I'd been hoping he'd say that, but I still had a few anxieties. I asked, "How can I trust that you’ll be able to work with the Ignerian forces I have backing me? You were going to take a week to get home just to avoid existing in the same space as them, and now you plan to ally yourself with them? Not to mention your parents."

"So you spoke with the Ignerian king and queen?"

"Well, no, but the Ignerian population has more mercenaries and assassins who don't align with the values of the royalty. And many of the generals favor the princes over the king."

"Oh, so you're gonna take some 'cute' prince's side over mine?" His warm skin suddenly turned cold. I stopped resting on him and sat up fully.

"Wow," I said. "A literal cold shoulder?"
Prince Andrew rolled his eyes. "It was involuntary. But of course, you would think I was trying to be passive-aggressive. You're so dramatic."

That set me on fire. I wanted to hit him, scream at him, hurt him like his statement hurt me. How dare Mr. Logical try to invalidate me?

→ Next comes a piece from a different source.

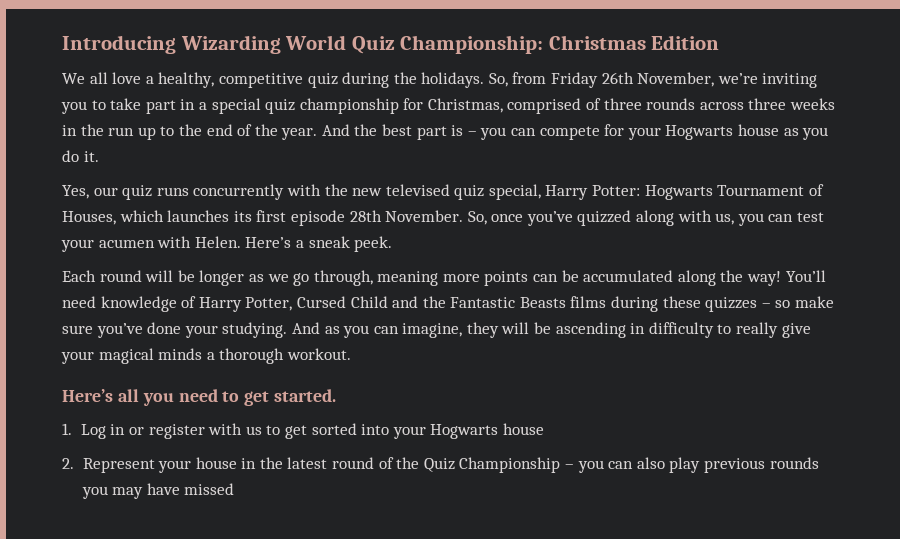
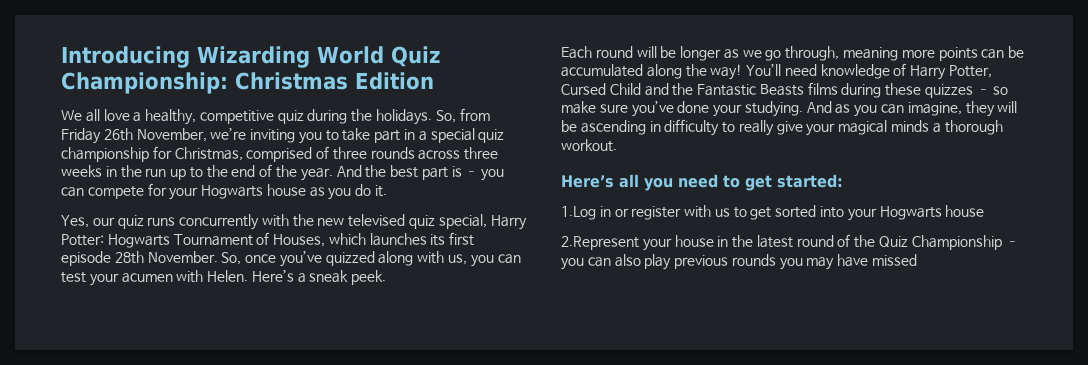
[274,389,337,402] [62,423,106,439] started. // 1. Log -> [777,174,843,188] [561,206,596,220] started: // 1.Log
[62,458,155,473] 2. Represent -> [561,236,639,250] 2.Represent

"I'm not fucking crazy!" I began to yell. "I'm not dramatic, you're dramatic!" I left the bed and began putting my jacket on.

"Where are you going?" Andrew asked, obviously not really caring. If he cared, he'd beg me to forgive him. He'd get on his knees and plead for me to get back in the bed.

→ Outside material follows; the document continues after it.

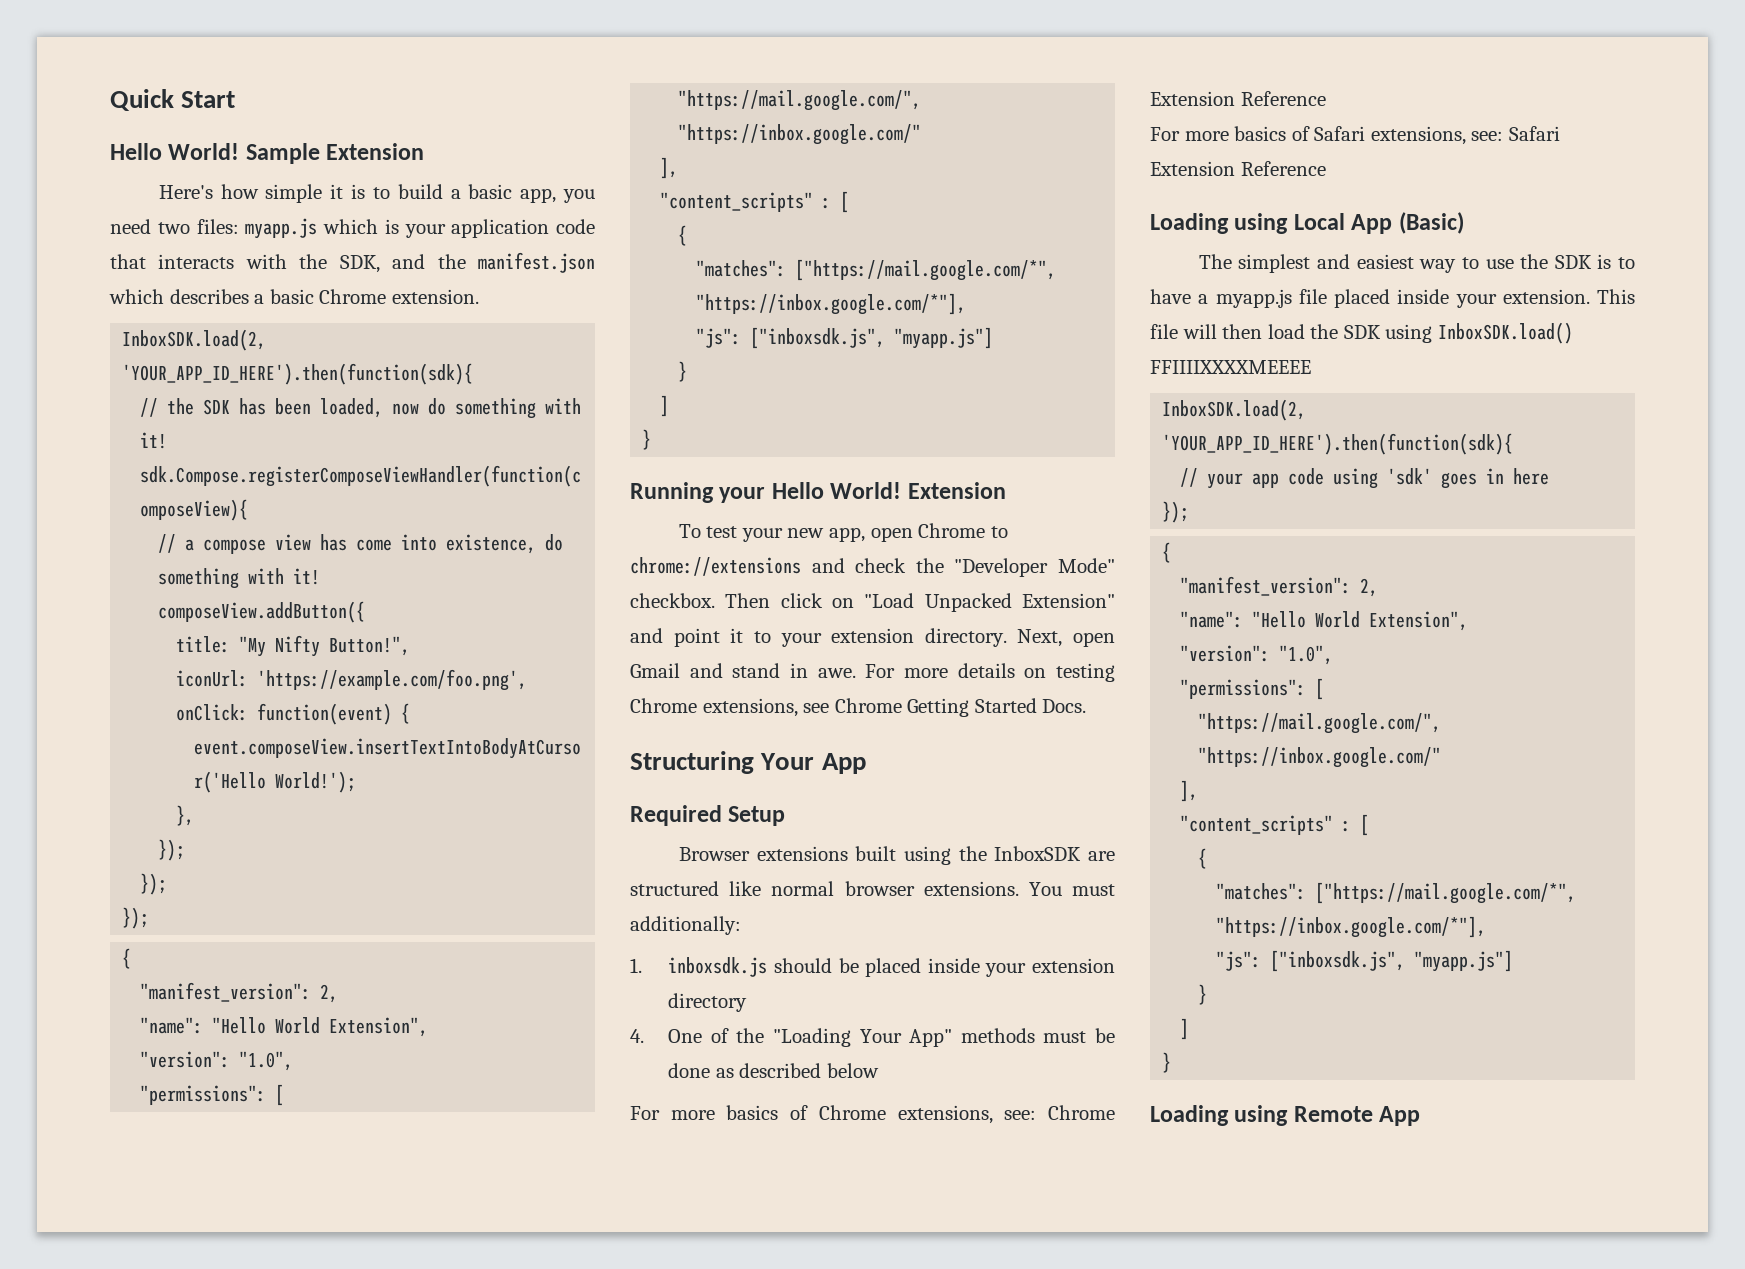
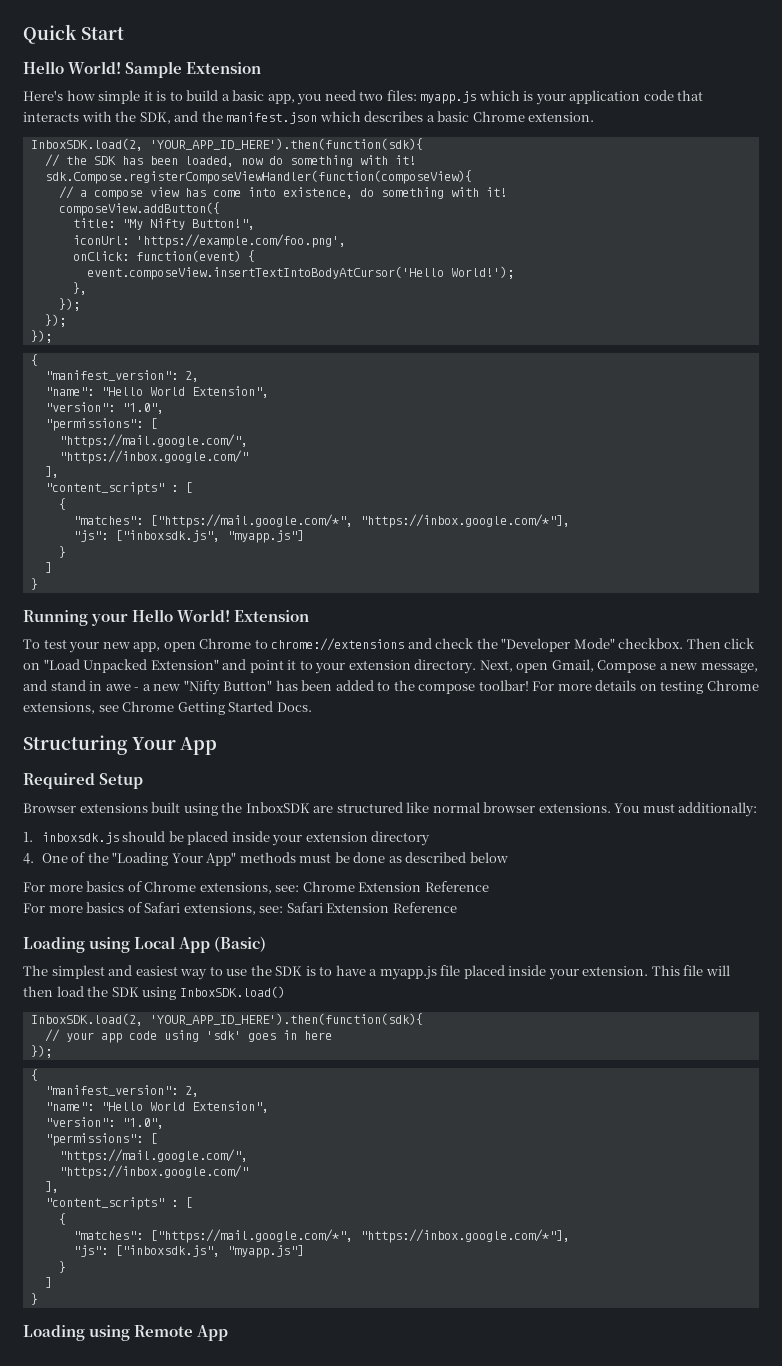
[630,663,856,678] Gmail and stand in awe. -> [551,659,758,673] [23,680,529,695] Gmail, Compose a new message, and stand in awe - a new "Nifty Button" has been added to the compose toolbar!
[1150,360,1311,374] FFIIIIXXXXMEEEE -> (285, 992) none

"I'm going back to Ignerio. I'm leaving here before you can leave me. And when I come back in a week-and-a-half's time, you'd better be out of my house." I walked out of the door and used a vine to slam it behind me so I wouldn't have to look back.

Who needs Andrew? I thought to myself as I rode my rented horse to Ignerio. He doesn’t get to lie about liking me then try to hurt me. He's just going to leave like everyone else. Well, I'm not giving him the chance.

A trail of brown followed me as I rode through the forest and every plant I passed over immediately died. I could barely feel a spark of life in the seeds I always kept on my person. Fine, then, who needs seeds? If they wanted to leave too, I'd let them. I pulled them from my pockets and threw them as far away from me as I could. I pulled my rose vine bracelets off and chucked them the opposite direction. Even the trees seemed to almost bend away from me. Only then, did I realize how alone I was.

"Don’t go!" I yelled aloud, ignoring my ability to communicate with plants telepathically. I threw my arms around wildly summoning any plants I could reach. I cried for the plants to stay with me. I pulled them over my arms and legs. The only place I left untouched was my head. I deserved no crown. I had no idea which plants I wore under my clothing, just that I could never let them go.

By nightfall the next day, I'd reached the edge of the Ignerian woods. I had ignored eating, drinking, and sleeping to make it here so quickly on my slow steed.

I had barely had time to look around before I saw Crispy and Cyrus running toward me, yelling for me to come inside and rest. I could barely hear what they said over my own thoughts. Something about searching for me. Something about missing me.

I didn't smile. I didn't go inside. I barely let my gaze linger on either prince. Instead, I fell sideways off of my horse and began to sob in the dirt.